During the year, rating agencies Fitch and Moodys confirmed all BOV’s credit ratings and outlook and reaffirmed the Bank’s position as the largest financial institution on the Islands. Once again, Bank of Valletta has been successful in being nominated for and winning prestigious industry awards.
Mr. Chalmers highlighted that throughout this year Bank of Valletta continued to be active in strengthening the relationship it has with the local community. Through its extensive Community Programme, the Bank redistributes a percentage of its previous-year’s profits to the community through initiatives related to culture, heritage, sports, the environment, education and social causes.
Mr Chalmers then made observations about the future within the context of troubled financial markets, “Governments around the world have been taking extraordinary steps to stabilise the financial system – and have committed huge, indeed unprecedented, resources to this end.
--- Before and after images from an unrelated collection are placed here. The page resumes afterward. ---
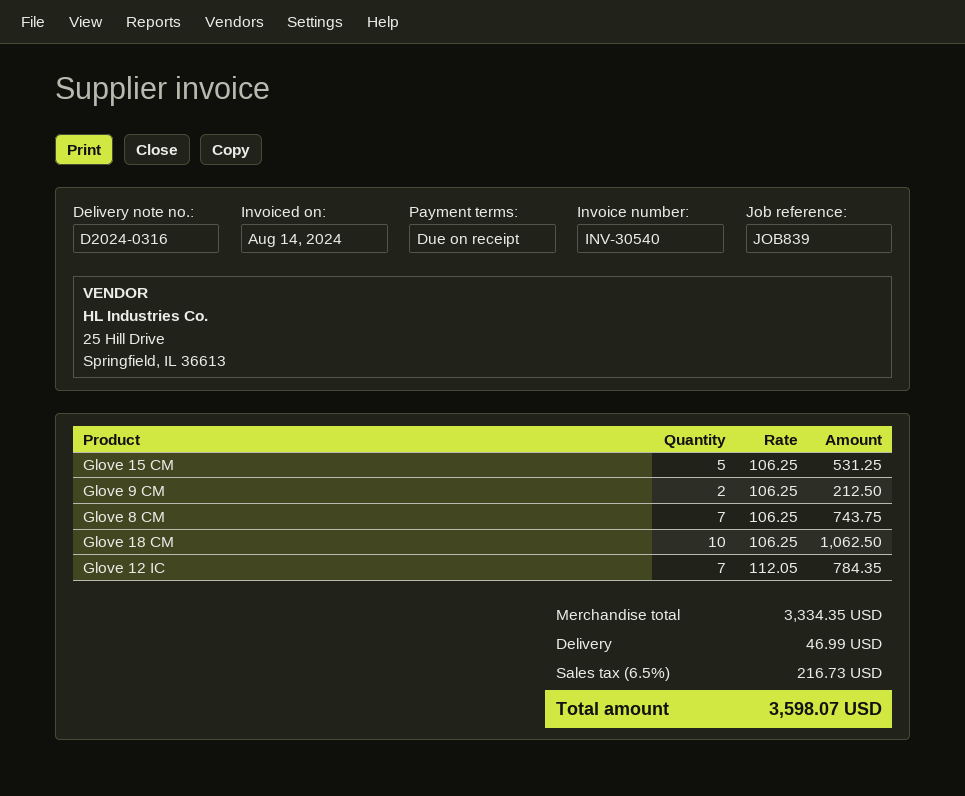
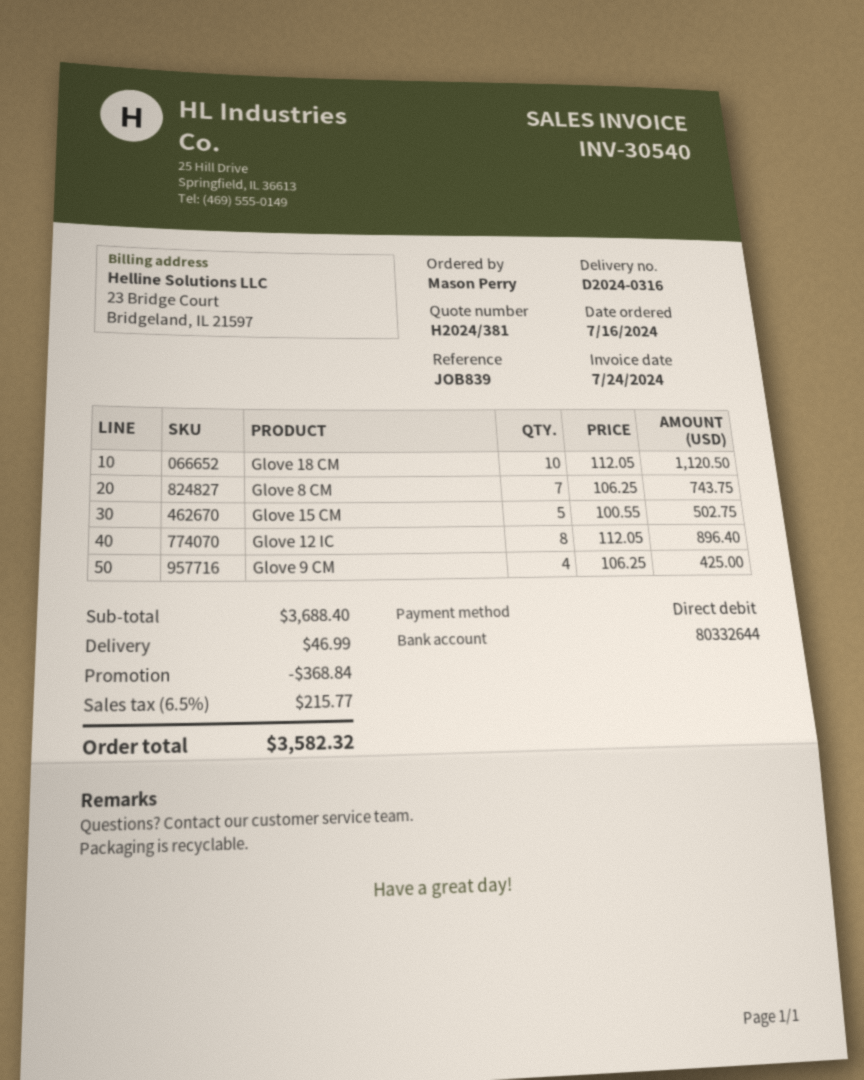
invoice date: 2024-08-14 -> 2024-07-24
Glove 15 CM: 5 x 106.25 = 531.25 -> 5 x 100.55 = 502.75
Glove 9 CM: 2 x 106.25 = 212.50 -> 4 x 106.25 = 425.00
Glove 18 CM: 10 x 106.25 = 1062.50 -> 10 x 112.05 = 1120.50
Glove 12 IC: 7 x 112.05 = 784.35 -> 8 x 112.05 = 896.40
subtotal: 3334.35 -> 3688.40
discount: none -> 368.84
tax: 6.5% = 216.73 -> 6.5% = 215.77
total: 3598.07 -> 3582.32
Notwithstanding this, international markets remain extremely nervous, and we can expect continuing volatility in the short to medium term, particularly given the redemption pressures being experienced and the sizeable de-leveraging that is currently taking place. The general belief is that the policy-makers’ radical but somewhat belated action will secure the global financial system, but will not prevent a widespread recession of uncertain duration. Increasingly, the markets will turn their attention and concerns to the likely impact of this recession on the wider economy, and this together with ongoing de-leveraging will continue to keep prices under pressure.” “With our open economy, it is likely that Malta will be affected by the wider downturn, and therefore the outlook for the next twelve months must be a very cautious one” said Mr Chalmers. He went on to confirm that the Bank is carefully considering the potential repercussions of an economic downturn, but will be doing all that is possible to continue to provide credit to the economy and ready support to its customers.
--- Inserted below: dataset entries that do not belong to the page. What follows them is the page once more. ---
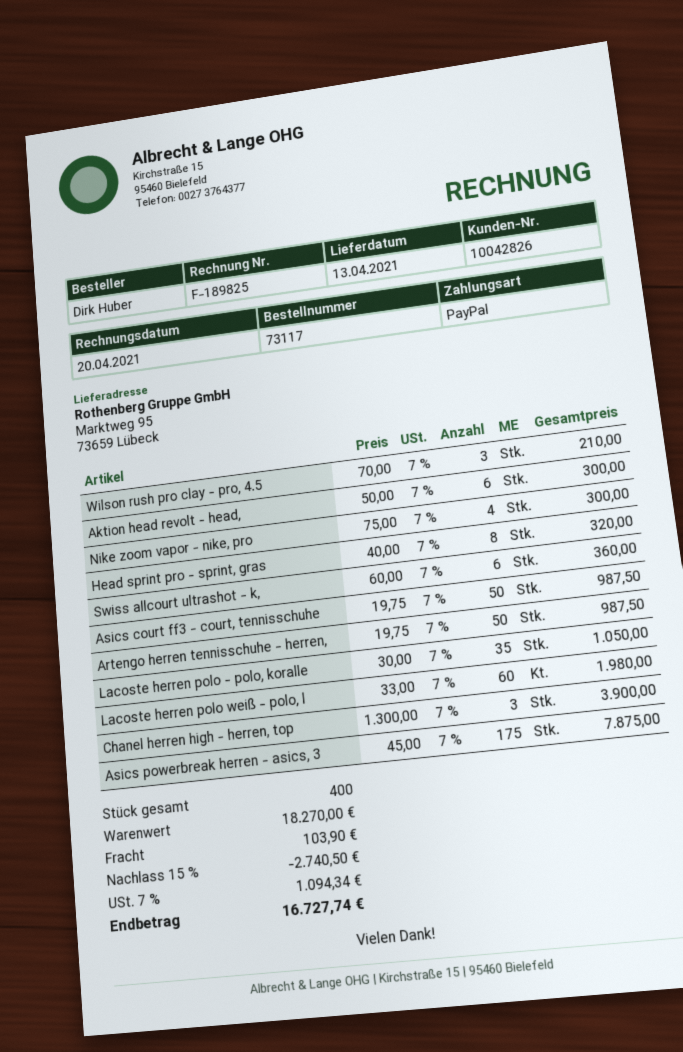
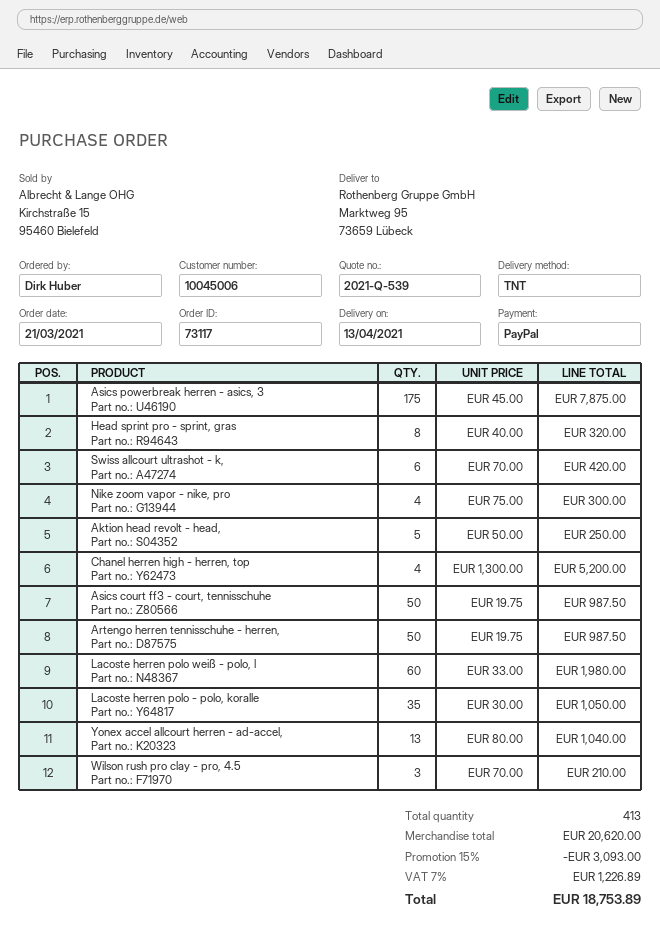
customer number: 10042826 -> 10045006
Aktion head revolt - head,: 6 x 50.00 = 300.00 -> 5 x 50.00 = 250.00
Swiss allcourt ultrashot - k,: 6 x 60.00 = 360.00 -> 6 x 70.00 = 420.00
Chanel herren high - herren, top: 3 x 1300.00 = 3900.00 -> 4 x 1300.00 = 5200.00
Yonex accel allcourt herren - ad-accel,: none -> 13 x 80.00 = 1040.00
total quantity: 400 -> 413
subtotal: 18270.00 -> 20620.00
discount: 15% = 2740.50 -> 15% = 3093.00
shipping: 103.90 -> none
tax: 7% = 1094.34 -> 7% = 1226.89
total: 16727.74 -> 18753.89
In conclusion, Mr Chalmers stated that, “the Bank of Valletta Group is well positioned and the fundamentals for the Group’s businesses remain strong, with a powerful balance sheet and very sound liquidity and capital positions. Our credit book remains of good quality, and our depositor base is stable and has been growing for a number of years. We will continue to manage our balance sheet in a conservative manner, adding to capital if and when required. We are wholly committed to supporting Malta’s economy and our business community in a responsible manner, and will continue to be assiduous in our care and attention of our corporate and retail customer base, building on our reputation as Malta’s caring Bank. Management, as always, will be watching costs very carefully. The Board, management and the entire BOV team are committed to working very hard to ensure that the Group will continue to extend outstanding customer service, and to report strong financial results in what promises to be a challenging environment.”